How many of the lines in the data contain "score"? Give only the number.

Collected data:
====================
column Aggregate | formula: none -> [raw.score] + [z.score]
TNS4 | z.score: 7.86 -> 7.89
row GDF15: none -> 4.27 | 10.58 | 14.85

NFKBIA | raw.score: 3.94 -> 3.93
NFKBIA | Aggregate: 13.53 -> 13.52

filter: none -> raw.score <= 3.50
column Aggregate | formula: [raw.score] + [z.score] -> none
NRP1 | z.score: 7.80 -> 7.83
====================
SOLUTION TO THE PROBLEM
6